■ **RECORDS SHOWN**
# # #
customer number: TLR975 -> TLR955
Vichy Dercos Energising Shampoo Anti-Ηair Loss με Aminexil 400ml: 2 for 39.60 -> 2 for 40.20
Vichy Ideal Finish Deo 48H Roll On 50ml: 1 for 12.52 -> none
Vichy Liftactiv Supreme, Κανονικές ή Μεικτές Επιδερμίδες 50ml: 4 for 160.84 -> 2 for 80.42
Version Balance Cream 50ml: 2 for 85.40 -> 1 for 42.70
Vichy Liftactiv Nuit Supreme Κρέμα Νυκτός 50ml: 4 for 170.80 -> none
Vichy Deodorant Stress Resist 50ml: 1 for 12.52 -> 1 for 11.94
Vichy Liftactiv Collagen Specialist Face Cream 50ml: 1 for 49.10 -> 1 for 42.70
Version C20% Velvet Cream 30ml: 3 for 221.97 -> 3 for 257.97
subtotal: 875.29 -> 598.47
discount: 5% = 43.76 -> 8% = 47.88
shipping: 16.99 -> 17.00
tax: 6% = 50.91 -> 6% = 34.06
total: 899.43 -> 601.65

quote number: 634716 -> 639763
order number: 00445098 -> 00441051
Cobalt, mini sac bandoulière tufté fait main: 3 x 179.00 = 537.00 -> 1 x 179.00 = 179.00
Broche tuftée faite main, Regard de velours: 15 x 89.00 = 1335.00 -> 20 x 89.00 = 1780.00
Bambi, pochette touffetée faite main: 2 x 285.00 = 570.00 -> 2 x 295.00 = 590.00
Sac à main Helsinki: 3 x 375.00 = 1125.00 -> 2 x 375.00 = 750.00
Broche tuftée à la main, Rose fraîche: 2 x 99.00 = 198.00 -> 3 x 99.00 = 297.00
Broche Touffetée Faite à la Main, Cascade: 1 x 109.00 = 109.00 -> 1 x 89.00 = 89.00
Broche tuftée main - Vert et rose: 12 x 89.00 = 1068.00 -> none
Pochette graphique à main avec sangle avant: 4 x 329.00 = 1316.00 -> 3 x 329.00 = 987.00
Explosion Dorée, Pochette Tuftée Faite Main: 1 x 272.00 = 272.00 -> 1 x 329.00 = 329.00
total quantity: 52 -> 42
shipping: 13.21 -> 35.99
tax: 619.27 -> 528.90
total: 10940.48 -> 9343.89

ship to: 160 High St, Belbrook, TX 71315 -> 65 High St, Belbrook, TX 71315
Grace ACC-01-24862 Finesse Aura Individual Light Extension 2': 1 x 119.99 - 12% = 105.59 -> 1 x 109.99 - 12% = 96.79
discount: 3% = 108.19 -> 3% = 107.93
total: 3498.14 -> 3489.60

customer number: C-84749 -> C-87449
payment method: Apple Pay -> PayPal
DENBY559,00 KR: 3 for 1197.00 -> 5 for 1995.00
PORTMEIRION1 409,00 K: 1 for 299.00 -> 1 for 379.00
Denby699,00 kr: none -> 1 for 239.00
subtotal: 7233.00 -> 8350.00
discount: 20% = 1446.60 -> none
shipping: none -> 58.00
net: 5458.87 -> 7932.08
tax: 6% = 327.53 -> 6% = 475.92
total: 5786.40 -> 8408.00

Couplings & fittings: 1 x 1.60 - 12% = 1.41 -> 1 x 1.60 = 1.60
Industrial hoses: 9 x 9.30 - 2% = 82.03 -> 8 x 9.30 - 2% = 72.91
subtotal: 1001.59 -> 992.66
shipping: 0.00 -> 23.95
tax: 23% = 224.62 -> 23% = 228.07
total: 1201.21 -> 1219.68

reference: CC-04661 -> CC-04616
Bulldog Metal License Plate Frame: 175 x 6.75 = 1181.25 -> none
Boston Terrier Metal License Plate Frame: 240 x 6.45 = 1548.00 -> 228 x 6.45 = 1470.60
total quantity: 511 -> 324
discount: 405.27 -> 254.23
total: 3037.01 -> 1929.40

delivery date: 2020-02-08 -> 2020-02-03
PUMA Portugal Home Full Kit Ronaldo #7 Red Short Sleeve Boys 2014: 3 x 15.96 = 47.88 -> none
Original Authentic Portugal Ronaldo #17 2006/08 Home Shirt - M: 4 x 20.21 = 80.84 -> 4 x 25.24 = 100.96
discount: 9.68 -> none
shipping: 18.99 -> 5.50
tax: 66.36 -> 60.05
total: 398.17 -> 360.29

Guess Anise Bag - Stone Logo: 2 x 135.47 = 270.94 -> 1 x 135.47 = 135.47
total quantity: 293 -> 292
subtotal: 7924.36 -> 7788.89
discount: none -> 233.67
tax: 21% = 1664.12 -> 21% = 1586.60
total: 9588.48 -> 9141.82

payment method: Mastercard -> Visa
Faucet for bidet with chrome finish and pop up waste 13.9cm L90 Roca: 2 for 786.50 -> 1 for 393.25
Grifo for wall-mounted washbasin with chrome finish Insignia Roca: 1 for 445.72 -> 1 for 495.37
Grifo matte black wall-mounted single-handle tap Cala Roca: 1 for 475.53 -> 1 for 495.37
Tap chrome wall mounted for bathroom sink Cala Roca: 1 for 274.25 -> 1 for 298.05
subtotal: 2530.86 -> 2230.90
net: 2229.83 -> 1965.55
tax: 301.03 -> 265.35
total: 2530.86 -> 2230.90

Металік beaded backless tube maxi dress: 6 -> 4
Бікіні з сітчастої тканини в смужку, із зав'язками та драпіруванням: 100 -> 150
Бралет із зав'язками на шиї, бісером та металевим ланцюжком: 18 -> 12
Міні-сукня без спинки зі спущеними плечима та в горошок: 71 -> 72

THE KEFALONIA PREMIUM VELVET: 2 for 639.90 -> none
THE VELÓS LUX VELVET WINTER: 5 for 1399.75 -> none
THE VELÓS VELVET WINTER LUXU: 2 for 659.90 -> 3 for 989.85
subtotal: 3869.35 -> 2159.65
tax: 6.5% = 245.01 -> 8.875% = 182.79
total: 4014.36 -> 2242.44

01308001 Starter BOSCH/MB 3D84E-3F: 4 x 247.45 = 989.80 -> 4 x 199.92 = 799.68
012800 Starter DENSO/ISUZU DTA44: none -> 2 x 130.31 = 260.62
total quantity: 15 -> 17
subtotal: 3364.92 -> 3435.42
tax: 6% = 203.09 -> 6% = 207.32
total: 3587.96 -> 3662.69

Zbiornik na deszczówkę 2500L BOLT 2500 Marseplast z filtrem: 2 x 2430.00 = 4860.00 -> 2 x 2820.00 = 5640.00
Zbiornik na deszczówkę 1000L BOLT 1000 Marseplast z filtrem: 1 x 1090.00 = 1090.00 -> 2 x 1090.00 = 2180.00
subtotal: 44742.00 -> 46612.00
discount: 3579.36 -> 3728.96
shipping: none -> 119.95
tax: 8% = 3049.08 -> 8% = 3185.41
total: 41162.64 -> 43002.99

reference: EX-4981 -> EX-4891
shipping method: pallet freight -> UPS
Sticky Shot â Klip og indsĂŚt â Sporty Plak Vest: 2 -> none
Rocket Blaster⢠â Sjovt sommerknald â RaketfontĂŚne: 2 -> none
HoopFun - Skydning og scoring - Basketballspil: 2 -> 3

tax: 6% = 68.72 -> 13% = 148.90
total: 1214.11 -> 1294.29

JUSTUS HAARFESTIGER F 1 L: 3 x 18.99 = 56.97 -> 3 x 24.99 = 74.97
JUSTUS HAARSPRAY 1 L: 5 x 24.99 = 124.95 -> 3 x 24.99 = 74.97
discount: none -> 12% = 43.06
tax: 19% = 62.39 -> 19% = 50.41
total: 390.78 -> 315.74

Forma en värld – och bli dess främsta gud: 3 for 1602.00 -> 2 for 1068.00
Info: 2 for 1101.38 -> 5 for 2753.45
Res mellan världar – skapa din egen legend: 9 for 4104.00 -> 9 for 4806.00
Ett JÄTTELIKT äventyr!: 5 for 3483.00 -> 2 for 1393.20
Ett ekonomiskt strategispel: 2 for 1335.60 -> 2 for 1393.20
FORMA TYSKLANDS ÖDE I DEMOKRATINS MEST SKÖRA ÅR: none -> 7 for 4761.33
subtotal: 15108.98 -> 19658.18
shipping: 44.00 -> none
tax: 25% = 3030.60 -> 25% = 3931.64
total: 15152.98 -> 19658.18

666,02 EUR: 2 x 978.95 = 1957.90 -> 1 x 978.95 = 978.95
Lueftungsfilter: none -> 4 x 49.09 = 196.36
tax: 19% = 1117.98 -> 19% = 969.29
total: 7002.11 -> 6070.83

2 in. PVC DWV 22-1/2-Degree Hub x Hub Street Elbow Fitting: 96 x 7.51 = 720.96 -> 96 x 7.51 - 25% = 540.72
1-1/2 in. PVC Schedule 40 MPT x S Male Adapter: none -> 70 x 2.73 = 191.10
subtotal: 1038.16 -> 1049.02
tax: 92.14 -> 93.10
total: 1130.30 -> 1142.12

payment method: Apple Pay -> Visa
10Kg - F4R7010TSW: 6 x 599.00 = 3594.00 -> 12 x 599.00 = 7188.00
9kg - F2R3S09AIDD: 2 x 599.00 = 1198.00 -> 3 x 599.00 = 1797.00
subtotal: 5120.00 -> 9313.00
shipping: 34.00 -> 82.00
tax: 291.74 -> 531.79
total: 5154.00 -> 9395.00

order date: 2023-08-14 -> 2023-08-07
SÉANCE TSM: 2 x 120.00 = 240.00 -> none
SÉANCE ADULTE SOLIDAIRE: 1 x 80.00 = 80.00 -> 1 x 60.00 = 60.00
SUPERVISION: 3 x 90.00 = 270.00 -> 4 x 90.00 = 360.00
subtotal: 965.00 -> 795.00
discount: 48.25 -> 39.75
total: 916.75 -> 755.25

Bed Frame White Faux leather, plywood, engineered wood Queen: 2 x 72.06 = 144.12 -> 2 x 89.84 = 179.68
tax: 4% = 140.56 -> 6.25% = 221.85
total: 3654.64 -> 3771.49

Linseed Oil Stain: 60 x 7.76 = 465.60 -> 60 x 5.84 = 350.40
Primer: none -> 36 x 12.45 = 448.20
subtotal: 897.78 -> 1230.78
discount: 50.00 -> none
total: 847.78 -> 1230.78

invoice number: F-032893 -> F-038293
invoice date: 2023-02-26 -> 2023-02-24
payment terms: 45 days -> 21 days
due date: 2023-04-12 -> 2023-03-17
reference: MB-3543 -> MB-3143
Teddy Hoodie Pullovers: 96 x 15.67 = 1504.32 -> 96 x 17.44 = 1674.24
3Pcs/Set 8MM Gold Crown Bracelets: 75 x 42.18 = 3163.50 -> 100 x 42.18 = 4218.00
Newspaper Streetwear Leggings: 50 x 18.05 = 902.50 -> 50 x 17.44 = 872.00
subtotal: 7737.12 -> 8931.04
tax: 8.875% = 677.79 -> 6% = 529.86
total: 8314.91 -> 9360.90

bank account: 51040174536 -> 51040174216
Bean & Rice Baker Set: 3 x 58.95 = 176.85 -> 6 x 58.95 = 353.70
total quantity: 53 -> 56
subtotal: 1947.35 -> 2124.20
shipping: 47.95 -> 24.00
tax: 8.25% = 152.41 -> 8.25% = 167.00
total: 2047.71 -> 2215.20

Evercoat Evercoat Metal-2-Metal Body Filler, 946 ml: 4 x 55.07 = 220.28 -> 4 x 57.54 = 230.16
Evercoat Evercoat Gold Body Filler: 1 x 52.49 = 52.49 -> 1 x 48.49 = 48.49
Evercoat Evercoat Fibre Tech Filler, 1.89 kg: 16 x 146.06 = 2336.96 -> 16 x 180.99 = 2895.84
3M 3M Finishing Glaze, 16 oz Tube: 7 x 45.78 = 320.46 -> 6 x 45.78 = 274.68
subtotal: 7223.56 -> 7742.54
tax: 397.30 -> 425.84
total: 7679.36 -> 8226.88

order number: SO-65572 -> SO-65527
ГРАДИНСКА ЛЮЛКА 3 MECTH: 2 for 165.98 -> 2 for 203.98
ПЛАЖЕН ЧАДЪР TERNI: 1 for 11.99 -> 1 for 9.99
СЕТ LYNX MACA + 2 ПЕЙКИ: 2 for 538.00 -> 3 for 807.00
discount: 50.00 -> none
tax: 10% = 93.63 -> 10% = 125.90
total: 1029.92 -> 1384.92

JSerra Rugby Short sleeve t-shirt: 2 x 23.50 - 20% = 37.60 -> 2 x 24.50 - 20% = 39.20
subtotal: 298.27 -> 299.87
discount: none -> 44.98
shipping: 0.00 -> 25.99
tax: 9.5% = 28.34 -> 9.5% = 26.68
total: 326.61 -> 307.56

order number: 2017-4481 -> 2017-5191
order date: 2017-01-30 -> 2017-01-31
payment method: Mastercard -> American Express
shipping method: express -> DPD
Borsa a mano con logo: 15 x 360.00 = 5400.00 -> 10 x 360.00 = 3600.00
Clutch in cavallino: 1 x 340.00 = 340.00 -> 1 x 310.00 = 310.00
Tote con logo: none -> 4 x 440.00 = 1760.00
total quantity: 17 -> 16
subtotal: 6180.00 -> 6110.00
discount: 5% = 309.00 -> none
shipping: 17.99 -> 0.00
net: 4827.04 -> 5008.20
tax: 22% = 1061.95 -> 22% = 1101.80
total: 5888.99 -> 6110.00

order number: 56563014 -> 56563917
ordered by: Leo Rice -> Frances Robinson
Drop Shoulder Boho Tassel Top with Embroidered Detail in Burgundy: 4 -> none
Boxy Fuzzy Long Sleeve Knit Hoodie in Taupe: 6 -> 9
# # #
Reply with the lines from the first line of the entries through the line that contains "Broche tuftée main", repeated exactly with both ends kept, and with nothing else.

customer number: TLR975 -> TLR955
Vichy Dercos Energising Shampoo Anti-Ηair Loss με Aminexil 400ml: 2 for 39.60 -> 2 for 40.20
Vichy Ideal Finish Deo 48H Roll On 50ml: 1 for 12.52 -> none
Vichy Liftactiv Supreme, Κανονικές ή Μεικτές Επιδερμίδες 50ml: 4 for 160.84 -> 2 for 80.42
Version Balance Cream 50ml: 2 for 85.40 -> 1 for 42.70
Vichy Liftactiv Nuit Supreme Κρέμα Νυκτός 50ml: 4 for 170.80 -> none
Vichy Deodorant Stress Resist 50ml: 1 for 12.52 -> 1 for 11.94
Vichy Liftactiv Collagen Specialist Face Cream 50ml: 1 for 49.10 -> 1 for 42.70
Version C20% Velvet Cream 30ml: 3 for 221.97 -> 3 for 257.97
subtotal: 875.29 -> 598.47
discount: 5% = 43.76 -> 8% = 47.88
shipping: 16.99 -> 17.00
tax: 6% = 50.91 -> 6% = 34.06
total: 899.43 -> 601.65

quote number: 634716 -> 639763
order number: 00445098 -> 00441051
Cobalt, mini sac bandoulière tufté fait main: 3 x 179.00 = 537.00 -> 1 x 179.00 = 179.00
Broche tuftée faite main, Regard de velours: 15 x 89.00 = 1335.00 -> 20 x 89.00 = 1780.00
Bambi, pochette touffetée faite main: 2 x 285.00 = 570.00 -> 2 x 295.00 = 590.00
Sac à main Helsinki: 3 x 375.00 = 1125.00 -> 2 x 375.00 = 750.00
Broche tuftée à la main, Rose fraîche: 2 x 99.00 = 198.00 -> 3 x 99.00 = 297.00
Broche Touffetée Faite à la Main, Cascade: 1 x 109.00 = 109.00 -> 1 x 89.00 = 89.00
Broche tuftée main - Vert et rose: 12 x 89.00 = 1068.00 -> none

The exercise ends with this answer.